> [What to work on]: Everything in the data below is left aside except the lines from the one containing "- Descobri o" through the one containing "último ano: Portfólio"; repeat those exactly.

> [Extracted material]:
━━━━━━━━━━━━━━━━━━━━━━━━━━━━━━

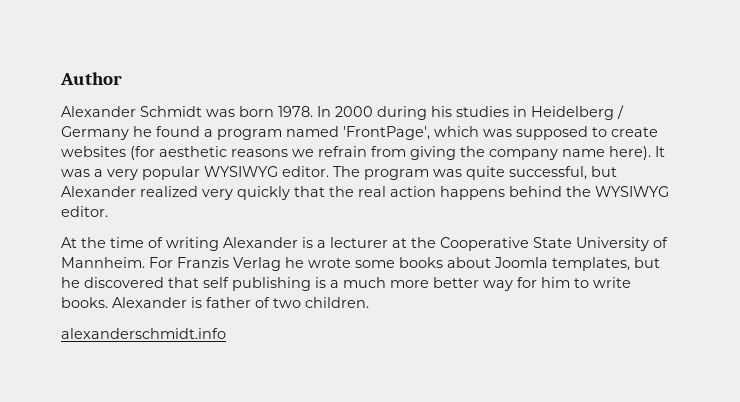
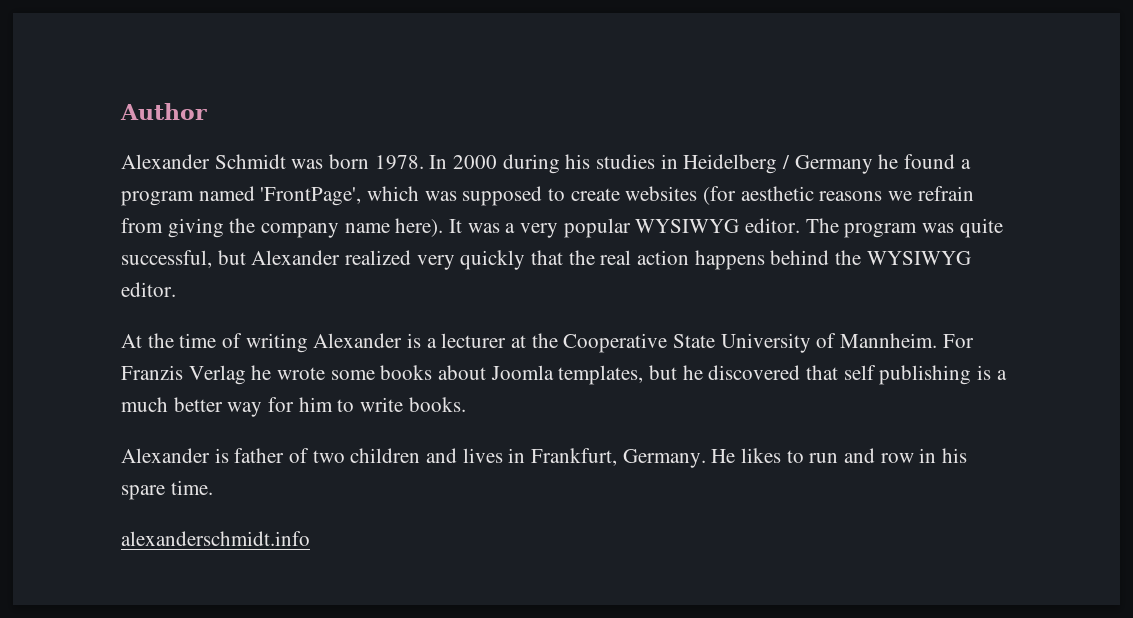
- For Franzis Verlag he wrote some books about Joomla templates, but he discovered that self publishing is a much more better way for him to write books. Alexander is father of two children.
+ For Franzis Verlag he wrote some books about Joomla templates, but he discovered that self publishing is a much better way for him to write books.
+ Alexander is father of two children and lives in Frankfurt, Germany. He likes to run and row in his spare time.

━━━━━━━━━━━━━━━━━━━━━━━━━━━━━━

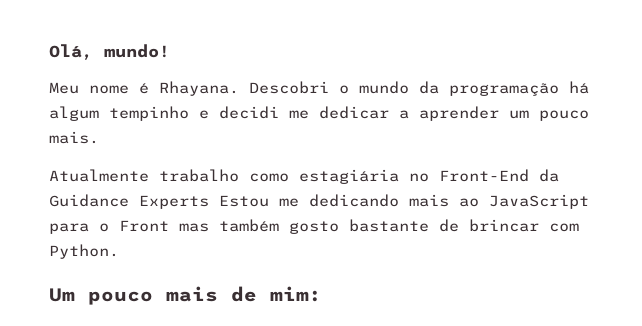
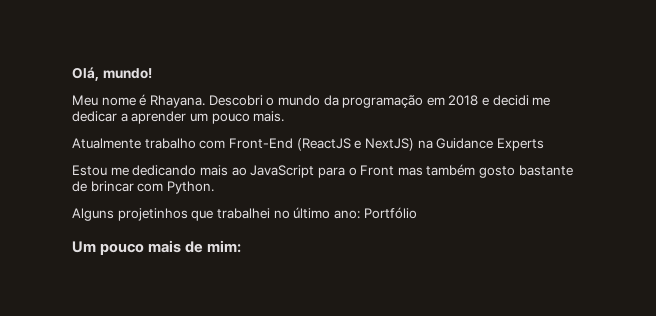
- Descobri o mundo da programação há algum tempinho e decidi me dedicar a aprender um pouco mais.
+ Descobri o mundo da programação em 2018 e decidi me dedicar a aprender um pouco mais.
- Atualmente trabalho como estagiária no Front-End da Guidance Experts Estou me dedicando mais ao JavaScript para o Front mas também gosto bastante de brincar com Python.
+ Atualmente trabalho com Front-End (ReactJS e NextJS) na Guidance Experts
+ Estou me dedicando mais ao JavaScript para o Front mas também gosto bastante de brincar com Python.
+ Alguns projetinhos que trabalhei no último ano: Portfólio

━━━━━━━━━━━━━━━━━━━━━━━━━━━━━━

> [Final answer]:
- Descobri o mundo da programação há algum tempinho e decidi me dedicar a aprender um pouco mais.
+ Descobri o mundo da programação em 2018 e decidi me dedicar a aprender um pouco mais.
- Atualmente trabalho como estagiária no Front-End da Guidance Experts Estou me dedicando mais ao JavaScript para o Front mas também gosto bastante de brincar com Python.
+ Atualmente trabalho com Front-End (ReactJS e NextJS) na Guidance Experts
+ Estou me dedicando mais ao JavaScript para o Front mas também gosto bastante de brincar com Python.
+ Alguns projetinhos que trabalhei no último ano: Portfólio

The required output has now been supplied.